There are not many things growing in the garden at this time of year since we do not have a greenhouse (yet), so in the spring, I focus on wild foods while the seeds germinate and the soil starts to warm up.
My all time favourite (and my daughter’s as well) are Nettle-Kopita. These are spanakopita made with wild stinging nettles. I usually make a very large quantity in the spring because my daughter and I can easily devour a whole cookie sheet full of these delicious savoury pastries.
I am not very good at following recipes or writing any down so I found this recipe online. The main difference between the recipe by chef Heidi Fink and the one I make is nuts. I usually roasted some sunflower seeds or chopped almonds to add some crunch to the savoury experience.
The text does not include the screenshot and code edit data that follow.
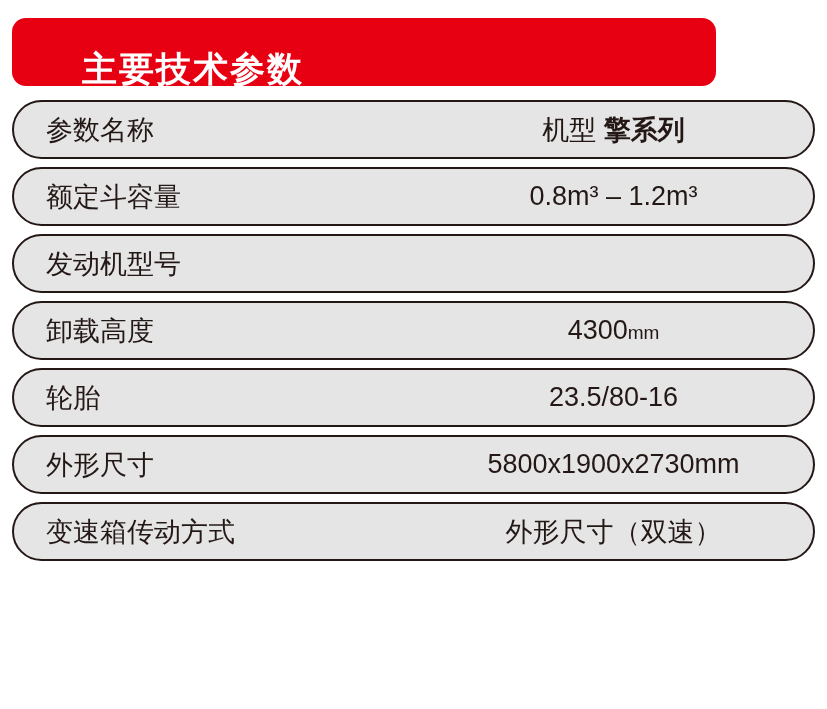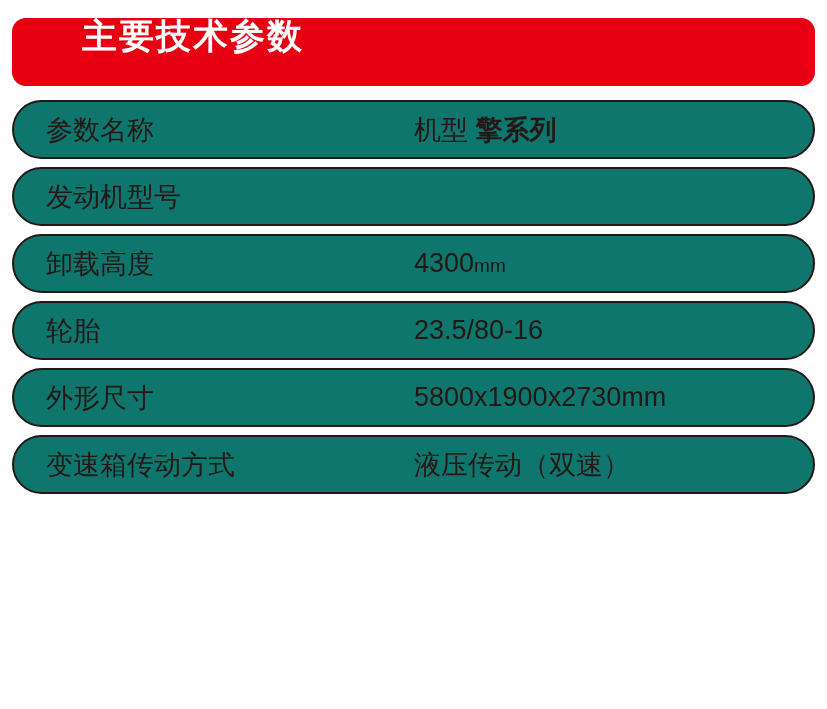"主要技术参数" .title-bar { align-items: flex-start -> flex-end; width: 803px -> 704px }
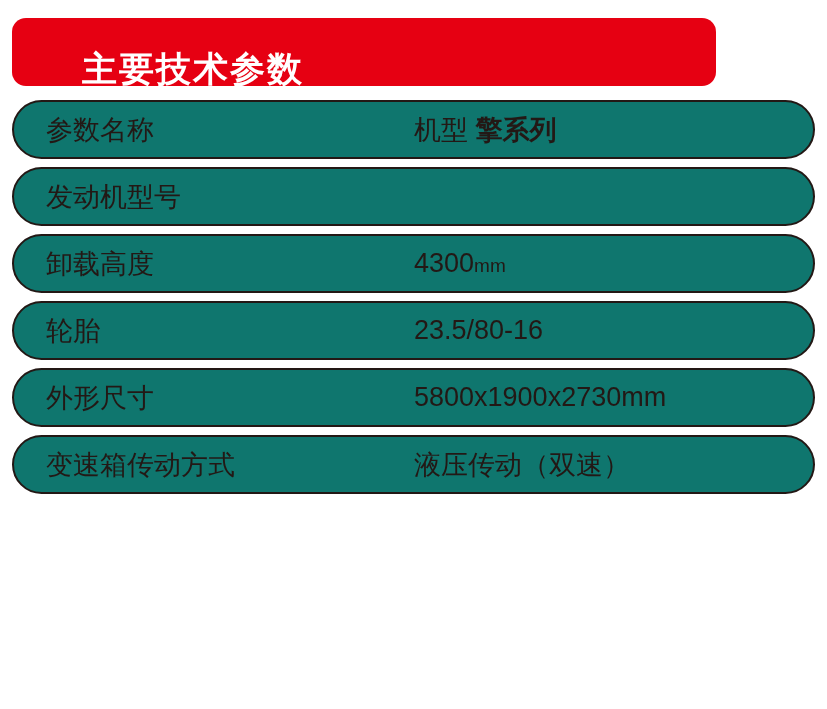"参数名称" .spec-row { background: #0f766e -> #e5e5e5 }
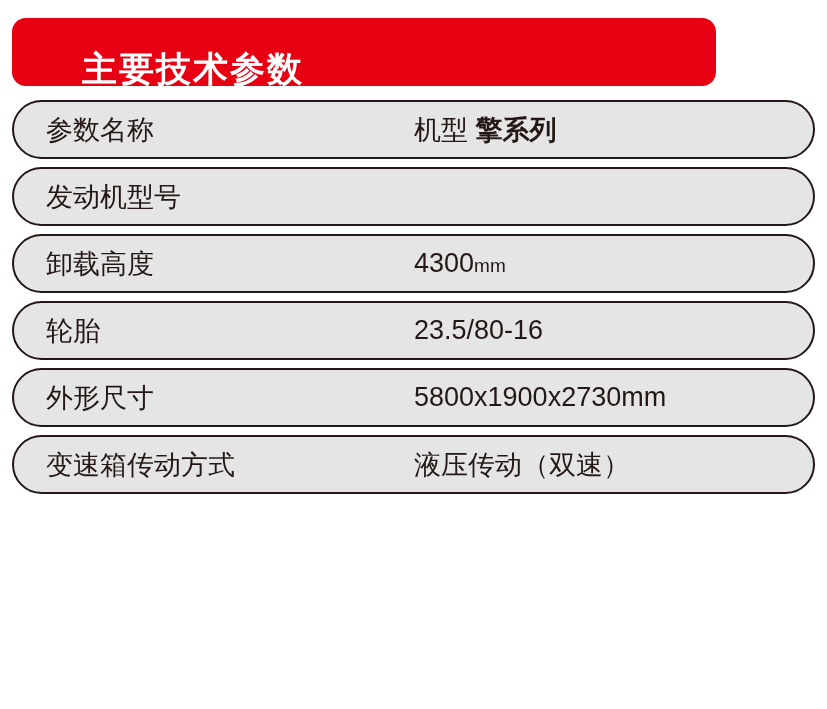"机型 擎系列" .cell-value { text-align: none -> center }
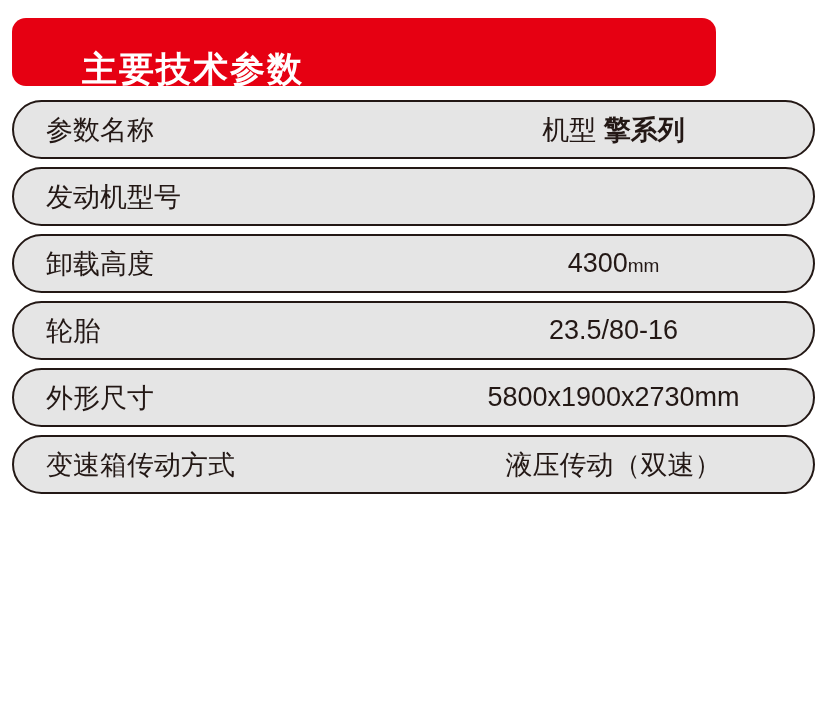"额定斗容量" div.spec-row { html: none -> <div> <span>额定斗容量</span> <span>0.8m³ – 1.2m³</span> </div> }
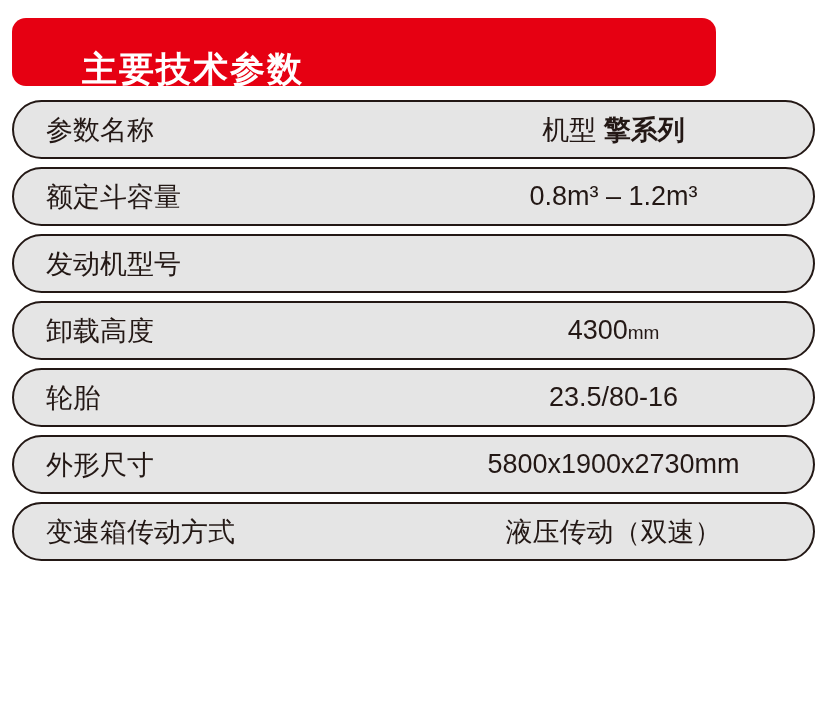"液压传动（双速）" span.cell-value { text: 液压传动 -> 外形尺寸 }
Nettles have now become a common item and can even be found at the grocery store. The first time I saw a bag of nettles at the store, I laughed so hard! Almost as much as when I found dandelion leaf packaged up with a nice little colourful label and a price tag. (I should have thought of that!)
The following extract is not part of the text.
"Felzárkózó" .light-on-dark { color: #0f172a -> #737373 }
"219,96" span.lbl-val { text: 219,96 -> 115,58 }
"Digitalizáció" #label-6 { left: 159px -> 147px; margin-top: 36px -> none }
Dandelions. You can either despise them or you can admire them for their resiliency. I admire them for growing every where and because of their amazing medicinal properties. I cannot, however, say that I enjoy the taste of dandelion greens straight up, all alone on my plate. I do enjoy roasted dandelion root “coffee” and dandelion flower fritters. All the fritters I have ever made were savoury but some people prefer sweet fritters.
The trick to good dandelion fritters is to pick the flowers first thing in the morning (before they start to form white seed fluff) and to use them the same day to prevent fuzzy fritters.
Here is a simple dandelion flower fritter recipe that looks a lot like mine.
Last but not least, spring is the time for the return of the soft, young kale. This is when the kale plants that survived through the winter get new succulent little shoots. I love just walking around the garden and eating kale straight off the plants of lightly steamed with some oil, butter or vinegar. Just plain with nothing on is my favourite of all times.
What are some recipes that remind you of spring or that make you happy that the good weather and change of season is on its way?